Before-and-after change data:
------------------------

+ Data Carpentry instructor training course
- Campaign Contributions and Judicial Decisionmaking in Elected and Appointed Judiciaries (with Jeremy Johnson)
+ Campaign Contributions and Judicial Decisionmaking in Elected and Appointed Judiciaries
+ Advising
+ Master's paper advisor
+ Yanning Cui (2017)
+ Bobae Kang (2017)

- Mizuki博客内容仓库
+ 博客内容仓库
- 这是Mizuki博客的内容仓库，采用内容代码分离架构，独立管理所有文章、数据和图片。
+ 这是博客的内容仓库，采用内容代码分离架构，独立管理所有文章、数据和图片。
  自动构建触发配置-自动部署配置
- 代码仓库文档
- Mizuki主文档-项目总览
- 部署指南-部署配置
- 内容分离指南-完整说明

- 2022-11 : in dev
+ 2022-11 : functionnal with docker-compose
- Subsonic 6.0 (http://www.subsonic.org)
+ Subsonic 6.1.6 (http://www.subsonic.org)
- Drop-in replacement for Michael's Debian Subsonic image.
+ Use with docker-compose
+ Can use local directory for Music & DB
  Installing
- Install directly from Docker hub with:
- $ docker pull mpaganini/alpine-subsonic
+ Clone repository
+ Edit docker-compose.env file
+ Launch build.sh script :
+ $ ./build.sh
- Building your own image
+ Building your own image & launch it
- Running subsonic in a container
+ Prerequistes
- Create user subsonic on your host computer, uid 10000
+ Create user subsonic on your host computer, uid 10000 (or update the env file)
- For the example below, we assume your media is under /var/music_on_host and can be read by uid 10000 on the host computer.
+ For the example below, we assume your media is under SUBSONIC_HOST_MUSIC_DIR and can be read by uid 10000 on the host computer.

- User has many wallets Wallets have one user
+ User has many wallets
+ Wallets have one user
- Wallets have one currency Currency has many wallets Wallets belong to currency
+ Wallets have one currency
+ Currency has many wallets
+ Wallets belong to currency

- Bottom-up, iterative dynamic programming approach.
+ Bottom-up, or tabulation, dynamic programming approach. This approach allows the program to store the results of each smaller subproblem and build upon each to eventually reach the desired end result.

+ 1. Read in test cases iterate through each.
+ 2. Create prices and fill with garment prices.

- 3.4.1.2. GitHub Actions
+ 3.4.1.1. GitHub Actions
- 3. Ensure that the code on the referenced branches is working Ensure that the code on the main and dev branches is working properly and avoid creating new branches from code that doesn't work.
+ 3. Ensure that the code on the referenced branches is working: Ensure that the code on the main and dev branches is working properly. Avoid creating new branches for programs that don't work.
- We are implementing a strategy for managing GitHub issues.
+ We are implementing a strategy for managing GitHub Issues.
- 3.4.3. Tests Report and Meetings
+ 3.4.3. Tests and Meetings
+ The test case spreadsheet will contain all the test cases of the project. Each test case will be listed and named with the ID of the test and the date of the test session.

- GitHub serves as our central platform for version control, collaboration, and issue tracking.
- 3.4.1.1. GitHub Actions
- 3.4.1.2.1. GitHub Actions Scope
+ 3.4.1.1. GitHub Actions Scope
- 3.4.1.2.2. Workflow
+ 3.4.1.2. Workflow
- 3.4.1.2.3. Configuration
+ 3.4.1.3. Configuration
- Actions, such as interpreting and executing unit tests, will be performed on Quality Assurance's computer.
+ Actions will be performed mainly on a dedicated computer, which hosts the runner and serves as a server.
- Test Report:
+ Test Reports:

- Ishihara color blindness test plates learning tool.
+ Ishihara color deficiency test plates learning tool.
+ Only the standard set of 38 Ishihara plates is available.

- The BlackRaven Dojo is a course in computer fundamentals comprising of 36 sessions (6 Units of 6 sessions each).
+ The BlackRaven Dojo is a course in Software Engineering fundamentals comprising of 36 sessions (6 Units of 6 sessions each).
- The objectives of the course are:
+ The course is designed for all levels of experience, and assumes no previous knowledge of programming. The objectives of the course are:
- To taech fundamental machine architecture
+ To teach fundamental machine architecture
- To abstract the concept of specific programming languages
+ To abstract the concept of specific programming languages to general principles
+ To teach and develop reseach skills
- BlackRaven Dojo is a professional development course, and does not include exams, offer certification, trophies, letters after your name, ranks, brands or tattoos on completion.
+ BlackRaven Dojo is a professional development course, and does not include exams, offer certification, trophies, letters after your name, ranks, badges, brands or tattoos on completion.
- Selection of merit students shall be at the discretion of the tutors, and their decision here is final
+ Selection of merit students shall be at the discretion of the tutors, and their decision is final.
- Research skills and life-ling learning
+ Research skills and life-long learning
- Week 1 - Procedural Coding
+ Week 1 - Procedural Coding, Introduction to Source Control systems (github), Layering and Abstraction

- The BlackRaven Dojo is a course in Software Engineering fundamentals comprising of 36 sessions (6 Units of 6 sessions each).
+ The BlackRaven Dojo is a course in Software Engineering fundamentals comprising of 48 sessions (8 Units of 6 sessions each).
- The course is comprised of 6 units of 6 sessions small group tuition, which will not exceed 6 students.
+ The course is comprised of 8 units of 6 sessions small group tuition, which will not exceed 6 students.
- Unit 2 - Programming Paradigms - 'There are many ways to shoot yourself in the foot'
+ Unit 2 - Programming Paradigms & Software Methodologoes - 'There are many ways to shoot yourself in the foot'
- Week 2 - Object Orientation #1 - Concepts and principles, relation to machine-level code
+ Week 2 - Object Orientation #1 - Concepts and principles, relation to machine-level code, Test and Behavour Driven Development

------------------------

Problem to work on: Please copy, exactly and with nothing else, the lines above beginning at the line that has "自动构建触发配置-自动部署配置" and ending with the line that has "- Bottom-up, iterative".

Solution to this exercise:
  自动构建触发配置-自动部署配置
- 代码仓库文档
- Mizuki主文档-项目总览
- 部署指南-部署配置
- 内容分离指南-完整说明

- 2022-11 : in dev
+ 2022-11 : functionnal with docker-compose
- Subsonic 6.0 (http://www.subsonic.org)
+ Subsonic 6.1.6 (http://www.subsonic.org)
- Drop-in replacement for Michael's Debian Subsonic image.
+ Use with docker-compose
+ Can use local directory for Music & DB
  Installing
- Install directly from Docker hub with:
- $ docker pull mpaganini/alpine-subsonic
+ Clone repository
+ Edit docker-compose.env file
+ Launch build.sh script :
+ $ ./build.sh
- Building your own image
+ Building your own image & launch it
- Running subsonic in a container
+ Prerequistes
- Create user subsonic on your host computer, uid 10000
+ Create user subsonic on your host computer, uid 10000 (or update the env file)
- For the example below, we assume your media is under /var/music_on_host and can be read by uid 10000 on the host computer.
+ For the example below, we assume your media is under SUBSONIC_HOST_MUSIC_DIR and can be read by uid 10000 on the host computer.

- User has many wallets Wallets have one user
+ User has many wallets
+ Wallets have one user
- Wallets have one currency Currency has many wallets Wallets belong to currency
+ Wallets have one currency
+ Currency has many wallets
+ Wallets belong to currency

- Bottom-up, iterative dynamic programming approach.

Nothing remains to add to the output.